Foto di Martin Krolikowski

In questi giorni la rete si sta mobilitando contro un accorto multilaterale conosciuto con la sigla Acta, che sta per “Anti counterfeiting trade agreement”. Una norma contro la pirateria e per la tutela del diritto d’autore online. Sul principio generale niente da dire. Tuttavia, a leggere i diversi articoli che compongono il documento, sembra delinearsi un vero e proprio tentativo di dare mandato agli Stati che lo adotteranno di controllare e perseguire i comportamenti degli utenti. Ossia quello che Jacques Attali, economista e saggista francese, definisce senza mezzi termini «una sorveglianza generalizzata dei consumatori e dei cittadini, che trasforma gli Stati in ausiliari di polizia al servizio delle grandi imprese».

Per capire meglio di che si tratta, abbiamo tradotto parte dell’articolo comparso il 13 febbraio sul blog di Attali.
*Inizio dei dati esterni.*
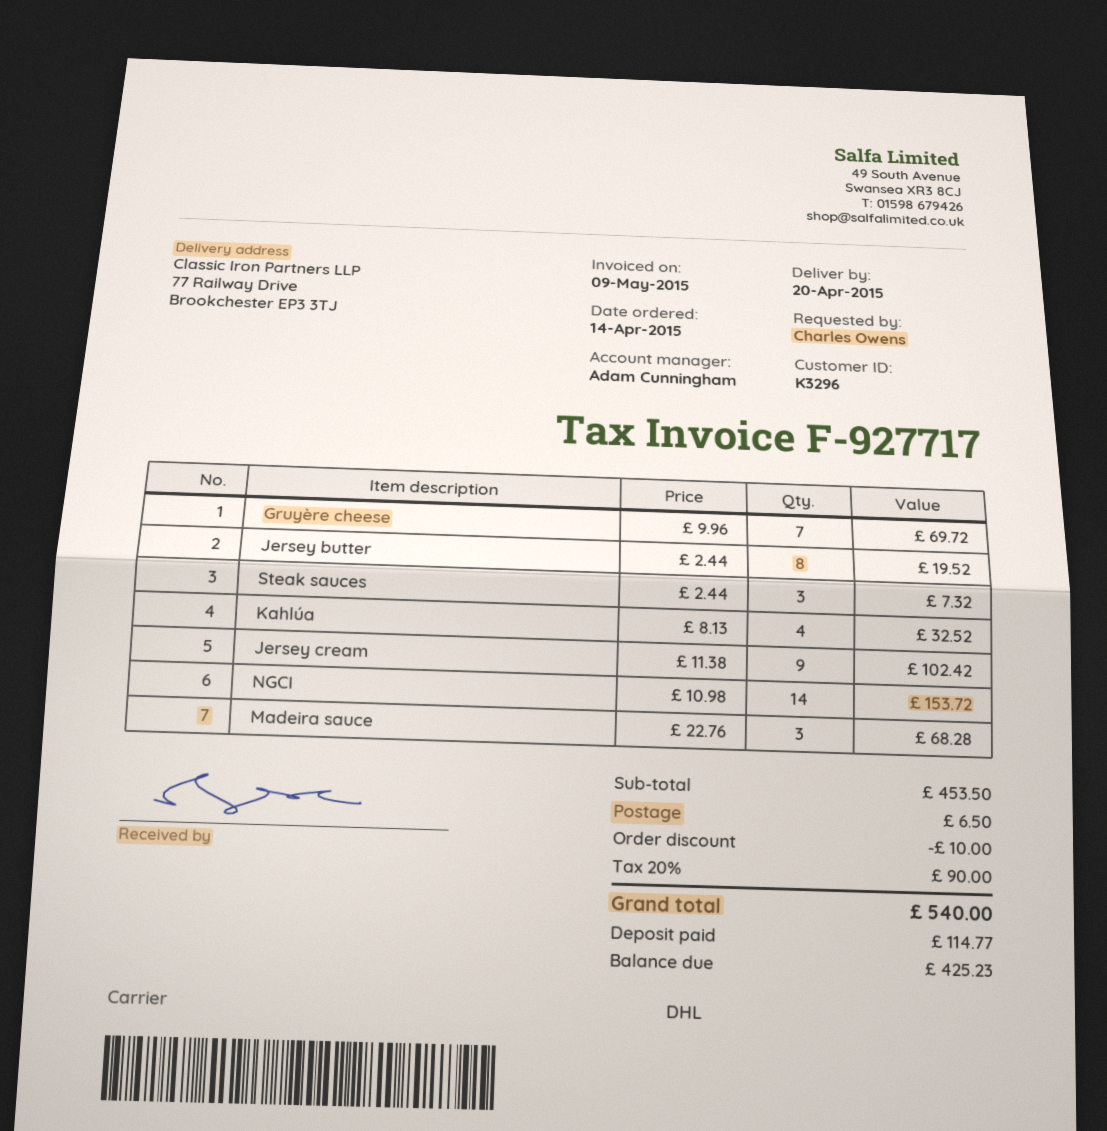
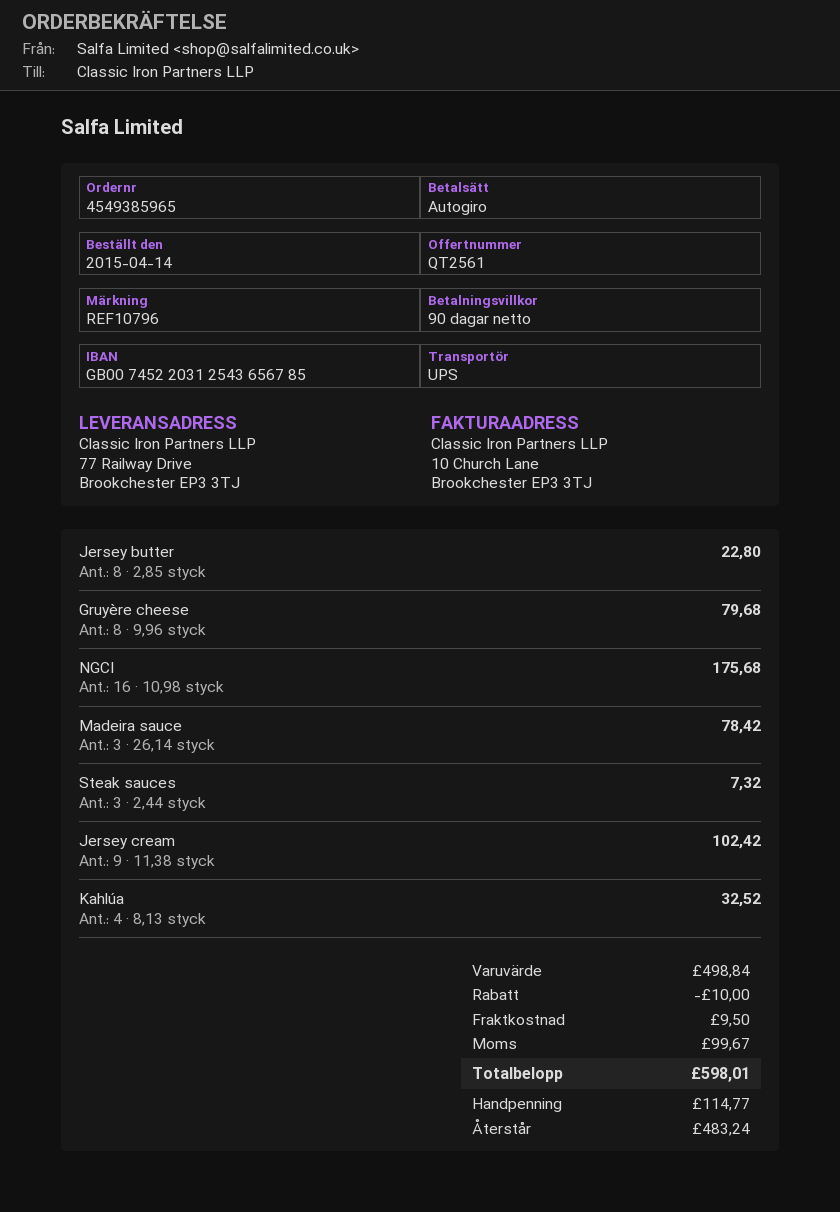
shipping method: DHL -> UPS
Gruyère cheese: 7 x 9.96 = 69.72 -> 8 x 9.96 = 79.68
Jersey butter: 8 x 2.44 = 19.52 -> 8 x 2.85 = 22.80
NGCI: 14 x 10.98 = 153.72 -> 16 x 10.98 = 175.68
Madeira sauce: 3 x 22.76 = 68.28 -> 3 x 26.14 = 78.42
subtotal: 453.50 -> 498.84
shipping: 6.50 -> 9.50
tax: 90.00 -> 99.67
total: 540.00 -> 598.01
balance: 425.23 -> 483.24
Il suo post, lungi dall’accodarsi al diffuso generico allarmismo che spesso si diffonde sul web, spiega punto per punto le minacce nascoste dietro ai diversi articoli.
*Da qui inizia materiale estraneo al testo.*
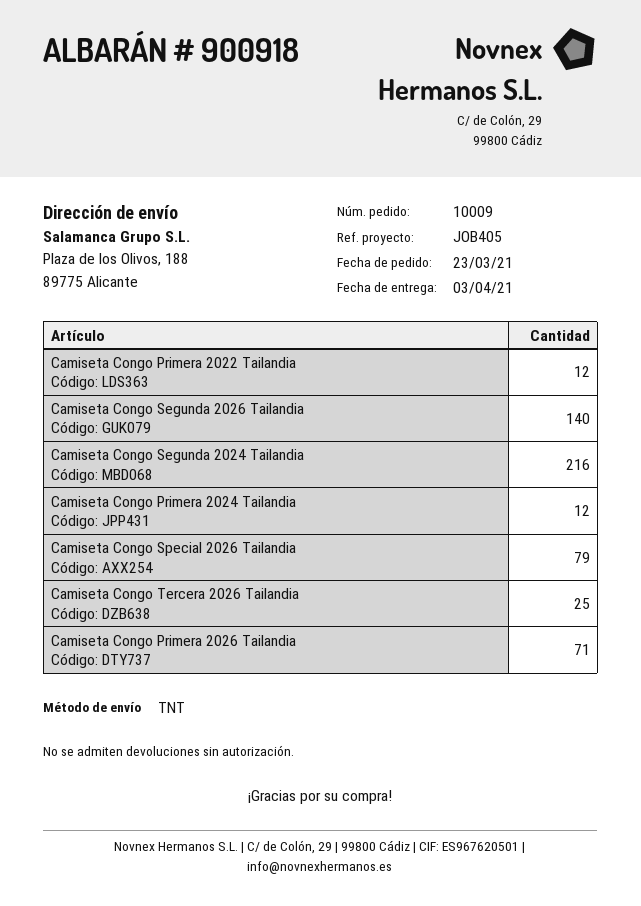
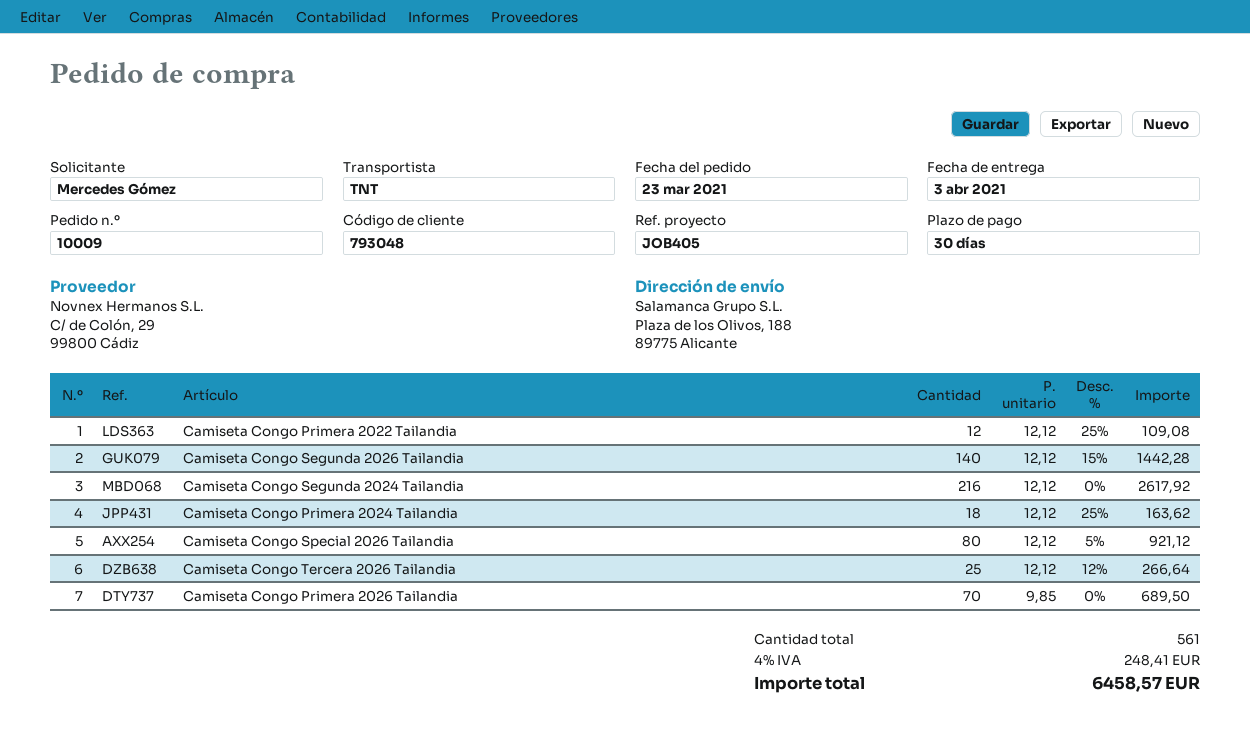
Camiseta Congo Primera 2024 Tailandia: 12 -> 18
Camiseta Congo Special 2026 Tailandia: 79 -> 80
Camiseta Congo Primera 2026 Tailandia: 71 -> 70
«L’Acta considera qualsiasi scambio su internet una possibile minaccia di contraffazione. Obbliga gli Stati firmatari a imporre sanzioni penali ai fornitori di accesso alla rete che rifiuteranno di sorvegliare e censurare le comunicazioni online; l’articolo 27 autorizza anche a prendere “misure rapide per prevenire infrazioni future”, senza passare dal giudice, e affida a società private competenza di esercitare missioni di polizia (sorveglianza e raccolta di prove) e di giustizia (sanzioni); lo stesso articolo, che tratta dei “mezzi di distribuzione massiva di contraffazione”, permetterebbe di intervenire sulle piattaforme di blogging, le reti peer-to-peer e i programmi liberi.

Ancor più incredibile, l’articolo 23 autorizzerebbe un Paese firmatario a sanzionare penalmente attività gratuite, perché queste non dovrebbero essere esercitate, secondo l’Acta, che “su scala commerciale”: si potrebbe inoltre chiedere di far pagare l’invio di mail o la condivisione di file tra privati. Tutto il resto dell’accordo è sullo stesso tenore; esso potrebbe tra l’altro arrivare a considerare i farmaci generici come casi di contraffazione, cosa che porterebbe a impedirne l’uso.
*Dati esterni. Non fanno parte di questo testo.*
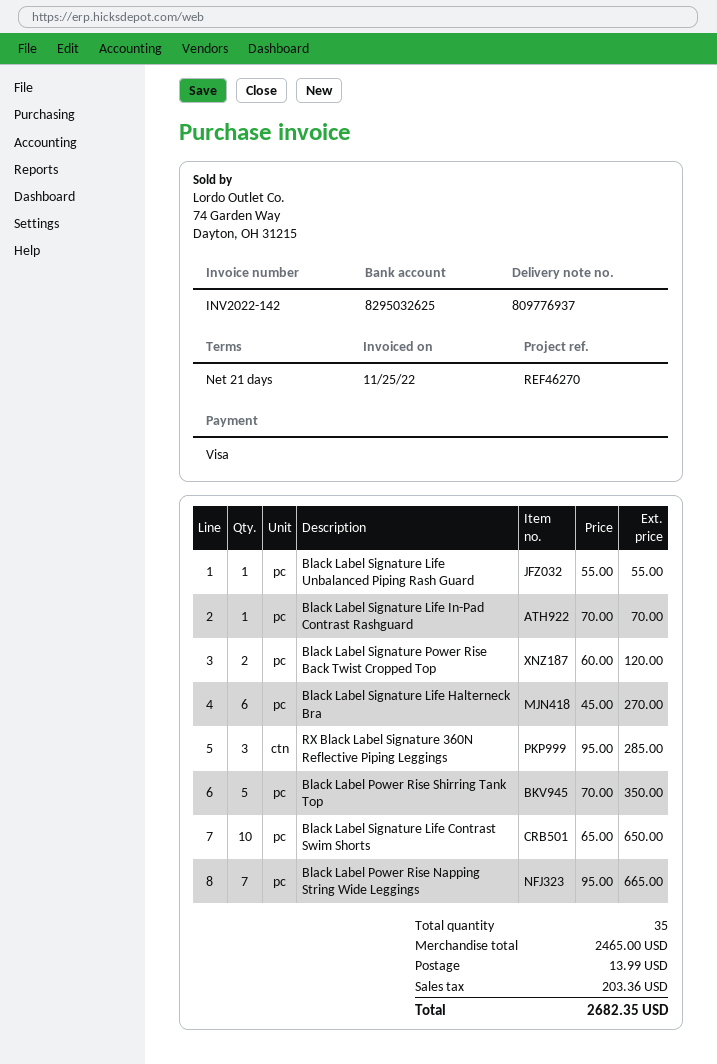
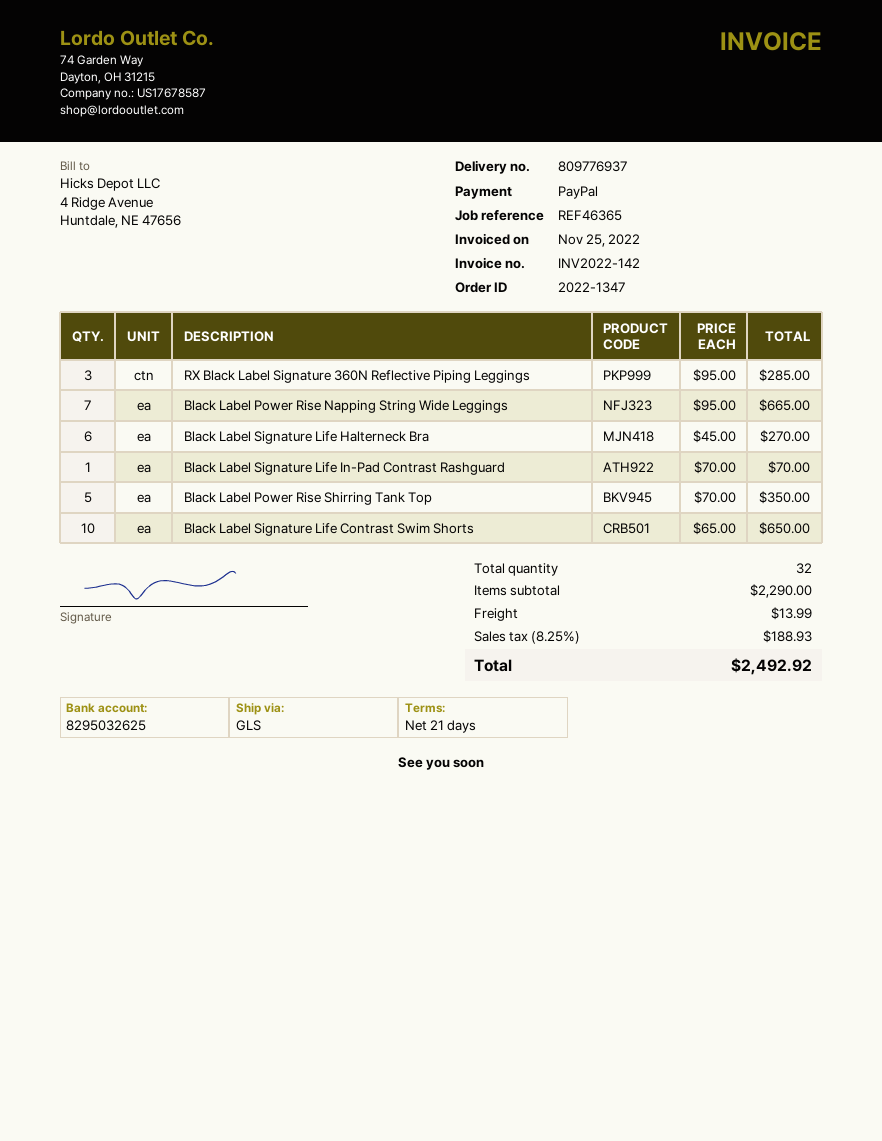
reference: REF46270 -> REF46365
payment method: Visa -> PayPal
Black Label Signature Life Unbalanced Piping Rash Guard: 1 x 55.00 = 55.00 -> none
Black Label Signature Power Rise Back Twist Cropped Top: 2 x 60.00 = 120.00 -> none
total quantity: 35 -> 32
subtotal: 2465.00 -> 2290.00
tax: 203.36 -> 188.93
total: 2682.35 -> 2492.92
Infine, e forse è la parte peggiore: una volta ratificato dai Parlamenti, questo accordo rifuggirà da ogni controllo democratico. L’articolo 36 crea infatti un oscuro “Comitato Acta” che, secondo l’articolo 42, avrebbe come scopo di imporre il rispetto di questo accordo da parte dei Paesi non firmatari; e sarebbe anche autorizzato a modificarne il contenuto, senza controllo da parte dei Parlamenti nazionali! Bisogna quindi opporsi assolutamente alla ratifica dell’Acta -conclude Attali-, affinché l’urgente messa in opera di una norma di diritto mondiale non segni l’arresto e la morte della democrazia, ma ne determini al contrario l’espansione su scala planetaria».

Se così stanno le cose, la preoccupazione è più che giustificata. In ogni caso, la querelle in corso non fa che confermare che sono sempre più i mercati a determinare le scelte della politica. Un accordo simile darebbe una tutela eccessiva del diritto d’autore, mentre a pagarne il prezzo sarebbe la libertà di condivisione del sapere, per non parlare dell’assurda pretesa di controllo invasivo del traffico internet da parte dei provider. A breve la Corte di giustizia dell’Unione europea si esprimerà sulla legalità dell’accordo. Ma la risposta più importante è quella politica, e ci auguriamo arrivi presto.